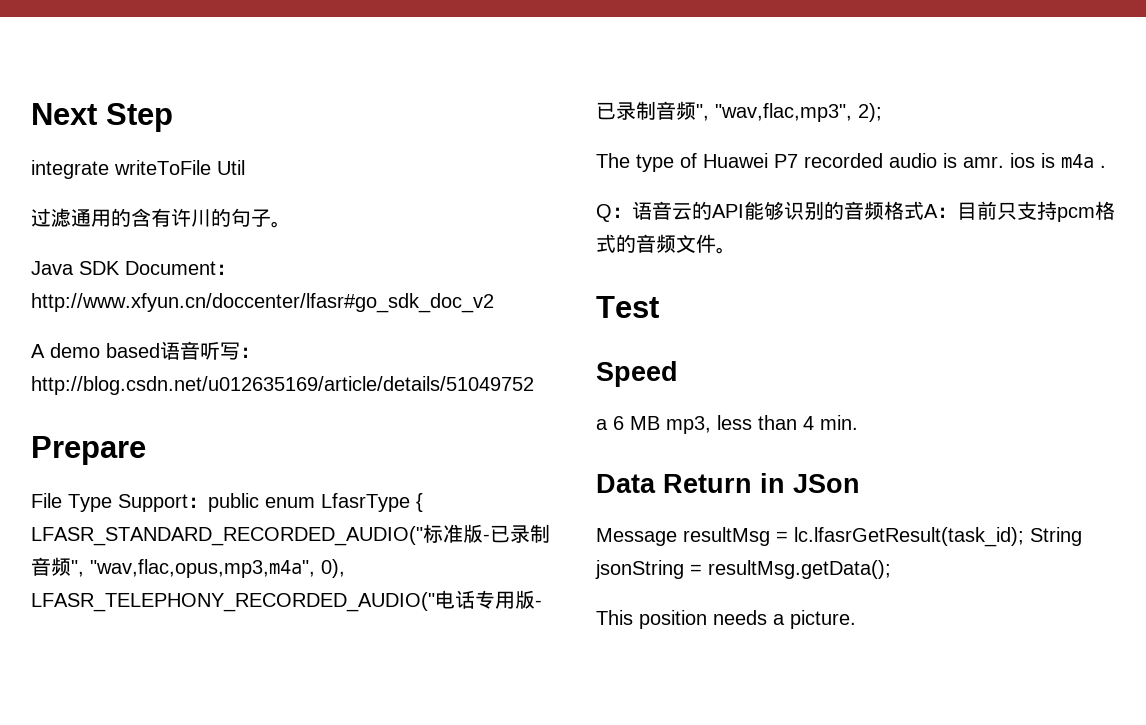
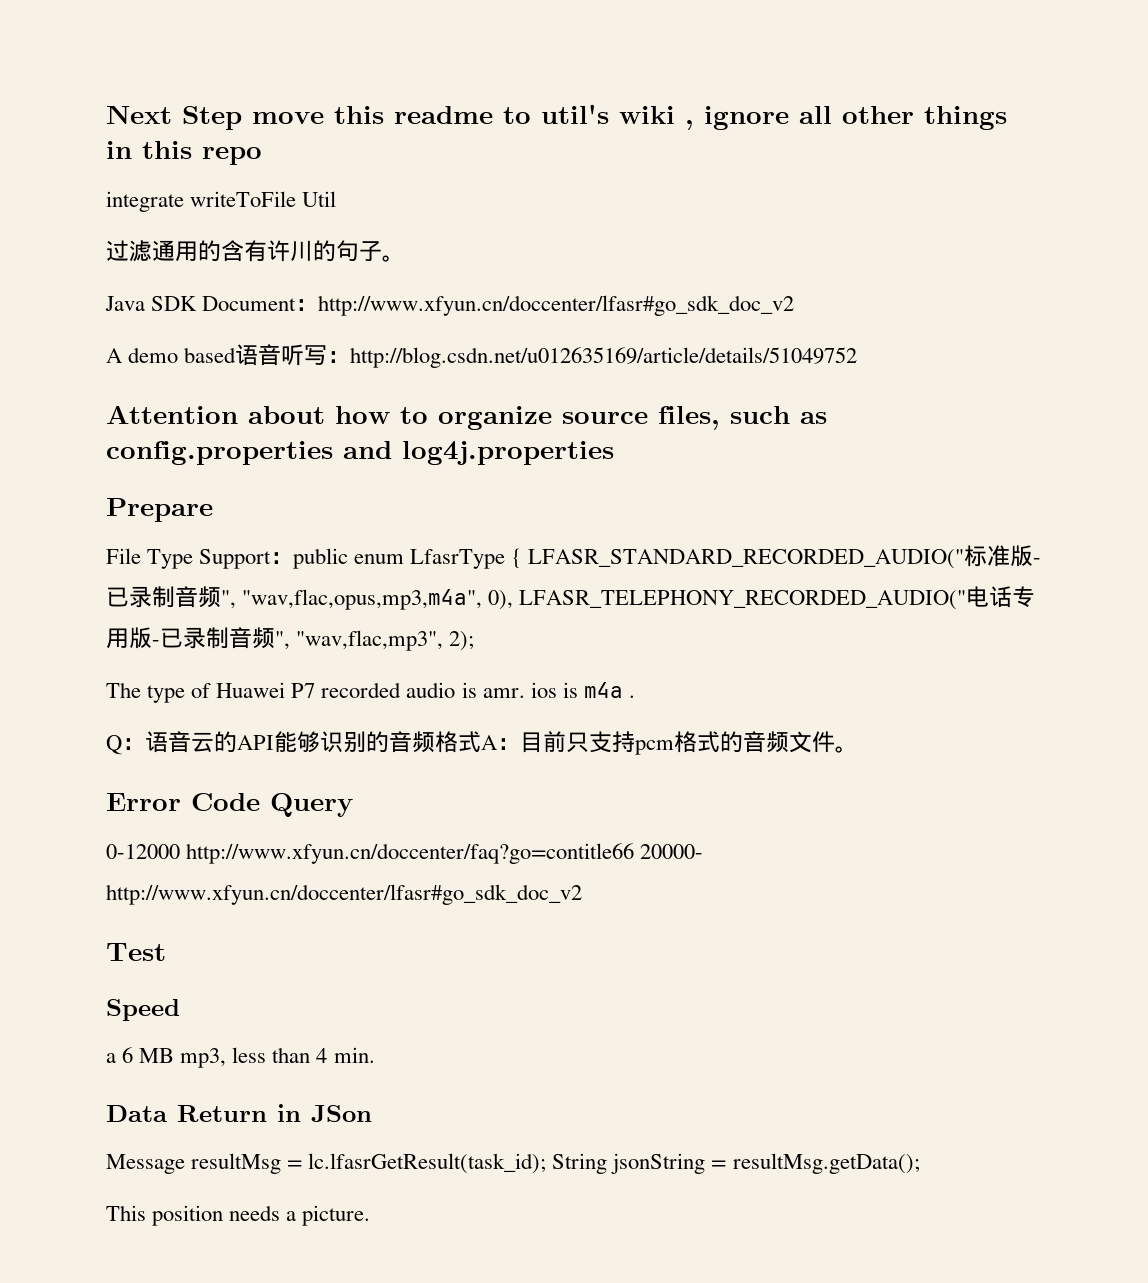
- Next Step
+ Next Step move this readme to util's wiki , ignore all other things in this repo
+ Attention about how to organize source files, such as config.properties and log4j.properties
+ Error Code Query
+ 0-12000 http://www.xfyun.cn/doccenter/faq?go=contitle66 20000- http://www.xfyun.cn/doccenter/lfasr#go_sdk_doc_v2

--- Exercise ---
Excluding every picture, set down the listing exactly.

--- Answer area ---
- Next Step
+ Next Step move this readme to util's wiki , ignore all other things in this repo
+ Attention about how to organize source files, such as config.properties and log4j.properties
+ Error Code Query
+ 0-12000 http://www.xfyun.cn/doccenter/faq?go=contitle66 20000- http://www.xfyun.cn/doccenter/lfasr#go_sdk_doc_v2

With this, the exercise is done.